Source data START

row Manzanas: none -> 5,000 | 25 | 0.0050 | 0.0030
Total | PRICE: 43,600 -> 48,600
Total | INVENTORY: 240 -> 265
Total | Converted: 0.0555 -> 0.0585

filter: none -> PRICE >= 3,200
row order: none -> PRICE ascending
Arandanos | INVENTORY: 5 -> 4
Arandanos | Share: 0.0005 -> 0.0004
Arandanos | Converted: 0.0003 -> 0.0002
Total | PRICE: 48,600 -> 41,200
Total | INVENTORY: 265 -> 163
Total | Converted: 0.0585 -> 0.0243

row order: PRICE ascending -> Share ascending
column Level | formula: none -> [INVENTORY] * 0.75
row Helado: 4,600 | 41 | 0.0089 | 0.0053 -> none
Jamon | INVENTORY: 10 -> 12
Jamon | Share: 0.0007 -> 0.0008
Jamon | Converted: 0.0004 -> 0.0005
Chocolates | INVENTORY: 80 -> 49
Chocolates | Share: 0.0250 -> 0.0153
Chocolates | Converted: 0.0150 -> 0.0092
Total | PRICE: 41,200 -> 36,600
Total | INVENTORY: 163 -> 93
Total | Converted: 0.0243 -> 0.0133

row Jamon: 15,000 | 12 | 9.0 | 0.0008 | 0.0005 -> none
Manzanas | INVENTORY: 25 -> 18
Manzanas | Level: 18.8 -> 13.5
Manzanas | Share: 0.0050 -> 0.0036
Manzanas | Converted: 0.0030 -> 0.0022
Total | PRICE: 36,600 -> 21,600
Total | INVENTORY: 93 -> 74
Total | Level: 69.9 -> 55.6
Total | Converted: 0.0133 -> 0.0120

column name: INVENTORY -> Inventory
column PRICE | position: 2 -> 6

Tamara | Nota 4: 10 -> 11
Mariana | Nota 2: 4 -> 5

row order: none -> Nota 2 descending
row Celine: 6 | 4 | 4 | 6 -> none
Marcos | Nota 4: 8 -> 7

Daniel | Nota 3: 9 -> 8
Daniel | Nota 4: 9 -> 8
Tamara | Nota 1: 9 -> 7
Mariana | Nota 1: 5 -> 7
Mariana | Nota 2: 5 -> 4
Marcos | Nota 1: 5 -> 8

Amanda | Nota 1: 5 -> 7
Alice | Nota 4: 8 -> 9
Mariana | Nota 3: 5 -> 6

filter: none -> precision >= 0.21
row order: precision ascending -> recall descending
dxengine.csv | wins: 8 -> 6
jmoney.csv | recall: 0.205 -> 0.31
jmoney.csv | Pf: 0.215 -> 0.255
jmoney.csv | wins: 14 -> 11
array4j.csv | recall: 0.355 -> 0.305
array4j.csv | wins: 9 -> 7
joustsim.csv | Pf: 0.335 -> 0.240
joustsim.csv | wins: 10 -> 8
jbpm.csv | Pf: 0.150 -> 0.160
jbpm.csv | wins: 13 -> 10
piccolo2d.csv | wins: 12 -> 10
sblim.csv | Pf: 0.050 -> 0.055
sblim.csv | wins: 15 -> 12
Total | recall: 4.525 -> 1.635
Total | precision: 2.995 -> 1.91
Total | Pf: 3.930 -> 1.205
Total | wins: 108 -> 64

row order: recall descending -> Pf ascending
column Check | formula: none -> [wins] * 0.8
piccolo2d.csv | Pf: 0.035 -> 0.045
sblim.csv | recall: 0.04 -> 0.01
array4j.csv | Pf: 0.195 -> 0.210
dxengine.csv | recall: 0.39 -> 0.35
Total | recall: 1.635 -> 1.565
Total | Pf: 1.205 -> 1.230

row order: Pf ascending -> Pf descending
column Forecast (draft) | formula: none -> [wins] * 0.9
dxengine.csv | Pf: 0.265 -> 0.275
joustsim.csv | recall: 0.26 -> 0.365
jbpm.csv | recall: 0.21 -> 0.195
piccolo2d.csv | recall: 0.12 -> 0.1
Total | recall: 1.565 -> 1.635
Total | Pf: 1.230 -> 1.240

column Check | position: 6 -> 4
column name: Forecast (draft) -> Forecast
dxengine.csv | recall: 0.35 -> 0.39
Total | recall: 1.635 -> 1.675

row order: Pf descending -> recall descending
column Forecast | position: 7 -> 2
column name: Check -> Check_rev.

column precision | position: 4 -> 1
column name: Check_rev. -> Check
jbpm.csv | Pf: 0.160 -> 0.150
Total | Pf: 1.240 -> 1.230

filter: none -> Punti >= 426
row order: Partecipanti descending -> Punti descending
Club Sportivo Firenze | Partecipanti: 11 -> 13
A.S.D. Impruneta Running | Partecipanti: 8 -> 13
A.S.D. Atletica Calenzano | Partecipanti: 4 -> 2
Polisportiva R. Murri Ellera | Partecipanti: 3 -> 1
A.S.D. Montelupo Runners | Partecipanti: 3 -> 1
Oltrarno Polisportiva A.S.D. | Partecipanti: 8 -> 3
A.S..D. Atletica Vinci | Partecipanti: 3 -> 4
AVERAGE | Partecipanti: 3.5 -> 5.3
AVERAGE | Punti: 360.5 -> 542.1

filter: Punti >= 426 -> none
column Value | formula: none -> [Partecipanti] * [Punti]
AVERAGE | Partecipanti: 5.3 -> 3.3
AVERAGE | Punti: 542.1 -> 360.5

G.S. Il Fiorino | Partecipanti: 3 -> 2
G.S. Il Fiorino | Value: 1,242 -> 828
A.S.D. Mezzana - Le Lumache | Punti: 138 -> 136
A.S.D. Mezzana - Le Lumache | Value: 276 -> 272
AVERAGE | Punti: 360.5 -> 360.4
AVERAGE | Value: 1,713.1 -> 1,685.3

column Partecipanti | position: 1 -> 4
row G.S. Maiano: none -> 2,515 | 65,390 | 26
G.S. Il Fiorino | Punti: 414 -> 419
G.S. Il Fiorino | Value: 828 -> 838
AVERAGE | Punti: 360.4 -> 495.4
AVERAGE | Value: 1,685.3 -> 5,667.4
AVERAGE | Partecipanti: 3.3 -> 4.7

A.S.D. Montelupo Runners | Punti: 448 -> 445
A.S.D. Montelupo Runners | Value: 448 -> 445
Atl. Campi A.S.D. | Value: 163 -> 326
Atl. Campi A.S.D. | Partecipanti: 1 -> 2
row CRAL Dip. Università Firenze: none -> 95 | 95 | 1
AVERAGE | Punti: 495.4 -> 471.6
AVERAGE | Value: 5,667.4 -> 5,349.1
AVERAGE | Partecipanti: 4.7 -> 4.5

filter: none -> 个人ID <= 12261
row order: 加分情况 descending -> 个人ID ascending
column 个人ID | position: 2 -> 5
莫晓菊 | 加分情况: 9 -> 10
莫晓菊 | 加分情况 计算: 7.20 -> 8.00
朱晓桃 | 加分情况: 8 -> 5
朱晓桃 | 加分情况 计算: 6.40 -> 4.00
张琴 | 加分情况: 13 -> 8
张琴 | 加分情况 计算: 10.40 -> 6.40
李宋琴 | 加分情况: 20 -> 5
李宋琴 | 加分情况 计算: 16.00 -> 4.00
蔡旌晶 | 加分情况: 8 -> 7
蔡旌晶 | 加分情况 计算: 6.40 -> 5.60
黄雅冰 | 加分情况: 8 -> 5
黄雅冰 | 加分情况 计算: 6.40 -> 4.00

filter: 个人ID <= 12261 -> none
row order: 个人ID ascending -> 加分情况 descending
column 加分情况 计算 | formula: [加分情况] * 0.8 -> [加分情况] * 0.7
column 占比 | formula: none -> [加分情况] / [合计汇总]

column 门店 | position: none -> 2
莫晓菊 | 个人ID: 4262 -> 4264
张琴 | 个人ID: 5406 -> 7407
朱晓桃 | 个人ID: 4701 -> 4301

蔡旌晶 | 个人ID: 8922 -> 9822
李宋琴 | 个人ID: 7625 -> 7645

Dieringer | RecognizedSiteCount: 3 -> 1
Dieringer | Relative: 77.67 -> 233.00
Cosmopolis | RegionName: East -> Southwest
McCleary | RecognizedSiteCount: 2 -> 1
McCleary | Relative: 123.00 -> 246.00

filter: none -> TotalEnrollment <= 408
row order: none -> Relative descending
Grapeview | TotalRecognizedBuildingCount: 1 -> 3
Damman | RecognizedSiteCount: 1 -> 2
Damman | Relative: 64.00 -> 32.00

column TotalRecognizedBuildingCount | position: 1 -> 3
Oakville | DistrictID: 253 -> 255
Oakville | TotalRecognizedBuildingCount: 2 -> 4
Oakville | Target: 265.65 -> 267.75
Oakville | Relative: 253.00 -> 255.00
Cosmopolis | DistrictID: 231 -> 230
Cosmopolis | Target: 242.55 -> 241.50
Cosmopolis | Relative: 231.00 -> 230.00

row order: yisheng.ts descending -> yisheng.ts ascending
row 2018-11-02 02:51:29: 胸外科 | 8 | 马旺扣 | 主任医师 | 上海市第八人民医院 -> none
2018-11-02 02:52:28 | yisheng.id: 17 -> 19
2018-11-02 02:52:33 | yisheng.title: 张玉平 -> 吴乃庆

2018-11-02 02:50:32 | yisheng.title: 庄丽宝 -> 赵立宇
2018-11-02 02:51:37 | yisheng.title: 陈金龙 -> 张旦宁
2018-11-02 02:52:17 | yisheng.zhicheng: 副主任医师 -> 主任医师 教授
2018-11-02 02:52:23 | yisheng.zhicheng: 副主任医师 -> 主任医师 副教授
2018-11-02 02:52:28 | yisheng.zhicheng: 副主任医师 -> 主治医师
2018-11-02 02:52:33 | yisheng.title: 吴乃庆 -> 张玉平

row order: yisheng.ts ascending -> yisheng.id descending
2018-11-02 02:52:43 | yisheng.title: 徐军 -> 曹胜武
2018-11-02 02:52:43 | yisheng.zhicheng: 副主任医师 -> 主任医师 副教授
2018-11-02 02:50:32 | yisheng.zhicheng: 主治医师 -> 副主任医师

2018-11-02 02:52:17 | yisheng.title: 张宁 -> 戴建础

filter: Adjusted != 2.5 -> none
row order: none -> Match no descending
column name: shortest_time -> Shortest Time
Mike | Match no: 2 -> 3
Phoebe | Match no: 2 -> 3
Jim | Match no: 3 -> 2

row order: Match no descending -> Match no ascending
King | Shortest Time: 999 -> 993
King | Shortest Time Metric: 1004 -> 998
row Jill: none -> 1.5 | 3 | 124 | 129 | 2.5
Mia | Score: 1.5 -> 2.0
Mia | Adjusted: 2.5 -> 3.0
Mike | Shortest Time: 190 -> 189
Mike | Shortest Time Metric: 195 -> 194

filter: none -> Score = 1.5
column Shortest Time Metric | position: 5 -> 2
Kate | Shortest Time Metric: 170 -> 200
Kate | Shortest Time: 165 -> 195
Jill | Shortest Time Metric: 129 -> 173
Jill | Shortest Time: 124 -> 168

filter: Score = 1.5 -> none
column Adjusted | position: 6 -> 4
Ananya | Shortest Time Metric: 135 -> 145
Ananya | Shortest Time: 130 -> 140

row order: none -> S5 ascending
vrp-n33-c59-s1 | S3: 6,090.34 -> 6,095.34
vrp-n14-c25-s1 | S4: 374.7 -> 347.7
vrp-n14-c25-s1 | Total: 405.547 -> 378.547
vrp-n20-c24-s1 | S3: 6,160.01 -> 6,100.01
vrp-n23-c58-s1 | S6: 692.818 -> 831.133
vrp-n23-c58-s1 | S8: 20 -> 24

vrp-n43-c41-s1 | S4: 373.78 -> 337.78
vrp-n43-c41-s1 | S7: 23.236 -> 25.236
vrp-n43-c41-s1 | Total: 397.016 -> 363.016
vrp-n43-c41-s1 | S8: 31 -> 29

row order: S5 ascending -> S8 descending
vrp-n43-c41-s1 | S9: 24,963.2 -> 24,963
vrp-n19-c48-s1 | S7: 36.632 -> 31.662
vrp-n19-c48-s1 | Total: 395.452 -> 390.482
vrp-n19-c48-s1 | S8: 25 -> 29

Source data END

### Your task
What is asked for is an exact copy of the lines above from the one containing "莫晓菊 | 加分情况 计算: 7.20 -> 8.00" through the one containing "蔡旌晶 | 个人ID: 8922 -> 9822", and only those.

### Solved exercise
莫晓菊 | 加分情况 计算: 7.20 -> 8.00
朱晓桃 | 加分情况: 8 -> 5
朱晓桃 | 加分情况 计算: 6.40 -> 4.00
张琴 | 加分情况: 13 -> 8
张琴 | 加分情况 计算: 10.40 -> 6.40
李宋琴 | 加分情况: 20 -> 5
李宋琴 | 加分情况 计算: 16.00 -> 4.00
蔡旌晶 | 加分情况: 8 -> 7
蔡旌晶 | 加分情况 计算: 6.40 -> 5.60
黄雅冰 | 加分情况: 8 -> 5
黄雅冰 | 加分情况 计算: 6.40 -> 4.00

filter: 个人ID <= 12261 -> none
row order: 个人ID ascending -> 加分情况 descending
column 加分情况 计算 | formula: [加分情况] * 0.8 -> [加分情况] * 0.7
column 占比 | formula: none -> [加分情况] / [合计汇总]

column 门店 | position: none -> 2
莫晓菊 | 个人ID: 4262 -> 4264
张琴 | 个人ID: 5406 -> 7407
朱晓桃 | 个人ID: 4701 -> 4301

蔡旌晶 | 个人ID: 8922 -> 9822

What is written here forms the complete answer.